On September 18, 1996, appellant Michael Disney was charged in a seven-count indictment with narcotics and firearms violations. Disney pleaded guilty to five of the counts and was sentenced to serve twenty-one months in prison. In addition, the sentencing court imposed a three-year term of supervised release, to commence upon Disney’s release from incarceration. As a condition to the term of supervised release, Disney was prohibited from committing another federal, state, or local crime. 1

On the night of February 26, 1999, while serving his term of supervised release, Disney met Charles Haycox at a bar. Haycox is an officer with the Bernalillo County Sheriffs Department. In the course of the conversation, Disney discovered that Haycox was acquainted with Michael Marshall. Marshall is an agent with the Drug Enforcement Administration and was involved in Disney’s arrest and conviction. Disney asked Haycox for Marshall’s home address and the birth date of Marshall’s wife. Haycox testified that Disney stated, “[D]o you know what I wish for more than anything in the world.... To have Mike Marshall’s home address and his wife’s birth date so I could send them a Christmas card and, also, just so Mike Marshall knows that I know where he fives.” Haycox contacted Marshall and informed him of Disney’s request.

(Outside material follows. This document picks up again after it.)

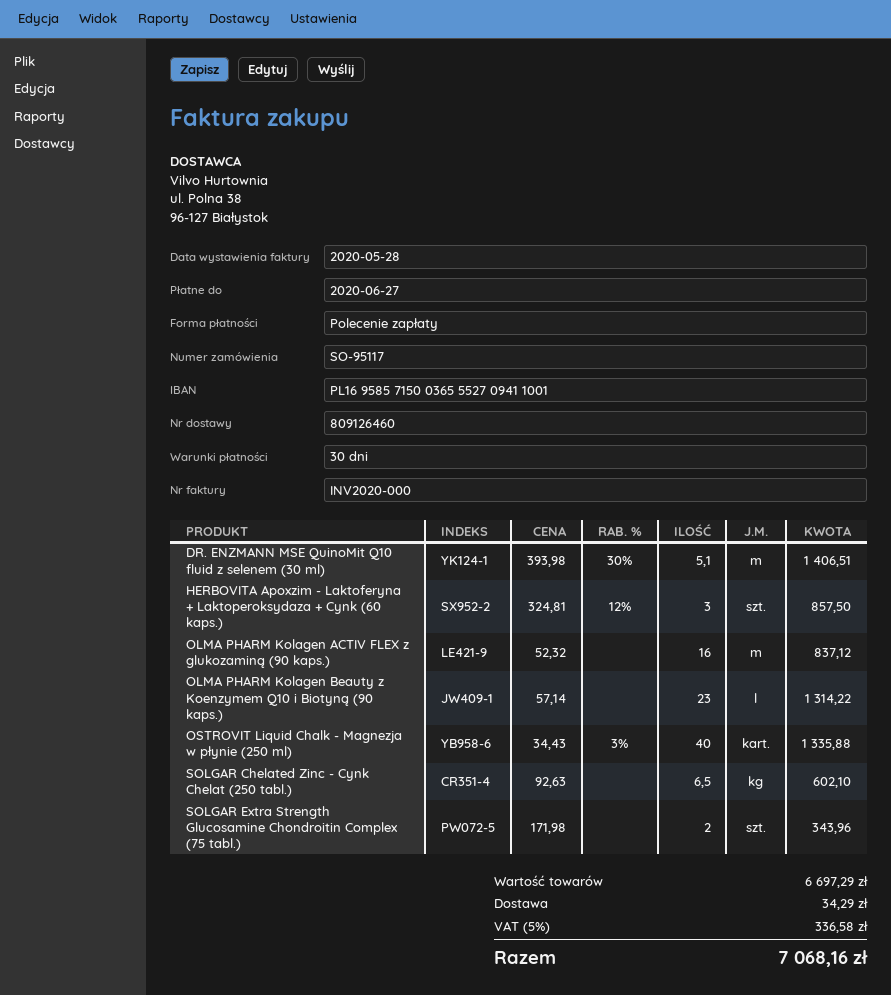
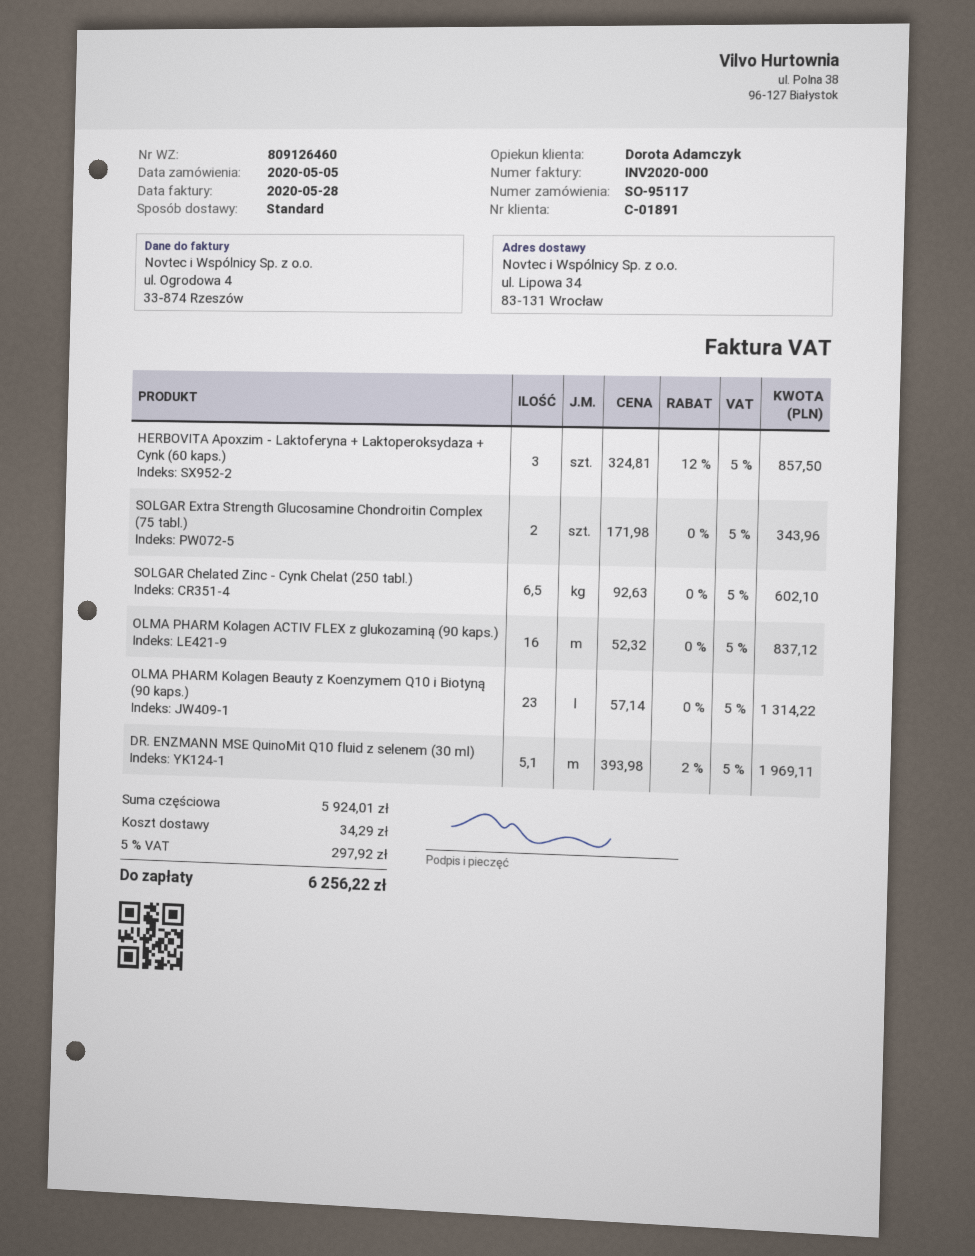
DR. ENZMANN MSE QuinoMit Q10 fluid z selenem (30 ml): 5.1 x 393.98 - 30% = 1406.51 -> 5.1 x 393.98 - 2% = 1969.11
OSTROVIT Liquid Chalk - Magnezja w płynie (250 ml): 40 x 34.43 - 3% = 1335.88 -> none
subtotal: 6697.29 -> 5924.01
tax: 5% = 336.58 -> 5% = 297.92
total: 7068.16 -> 6256.22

On June 4, 1999, the government filed a Petition for Revocation of Supervised Release. In the petition, the government alleged that Disney had violated 18 U.S.C. *1213 § 111(a) and thereby had violated the terms of his supervised release. The district court granted the government’s petition, revoked Disney’s supervised release, and sentenced him to ten months’ imprisonment. In addition to the term of incarceration, Disney was sentenced to a one-year term of supervised release. Disney filed this appeal challenging the district court’s decision to revoke his term of supervised release. Exercising jurisdiction pursuant to 28 U.S.C. § 1291, this court reverses.

“The district court must find by a preponderance of the evidence that the defendant violated a condition of his supervised release.” United States v. Hall, 984 F.2d 387, 390 (10th Cir.1993). This court reviews a district court’s decision to revoke supervised release for abuse of discretion. See United States v. Reber, 876 F.2d 81, 83 (10th Cir.1989). Legal questions relating to the revocation of supervised release are reviewed de novo. See United States v. McAfee, 998 F.2d 835, 837 (10th Cir.1993). A district court necessarily abuses its discretion when it makes an error of law. See Koon v. United States, 518 U.S. 81, 100, 116 S.Ct. 2035, 135 L.Ed.2d 392 (1996).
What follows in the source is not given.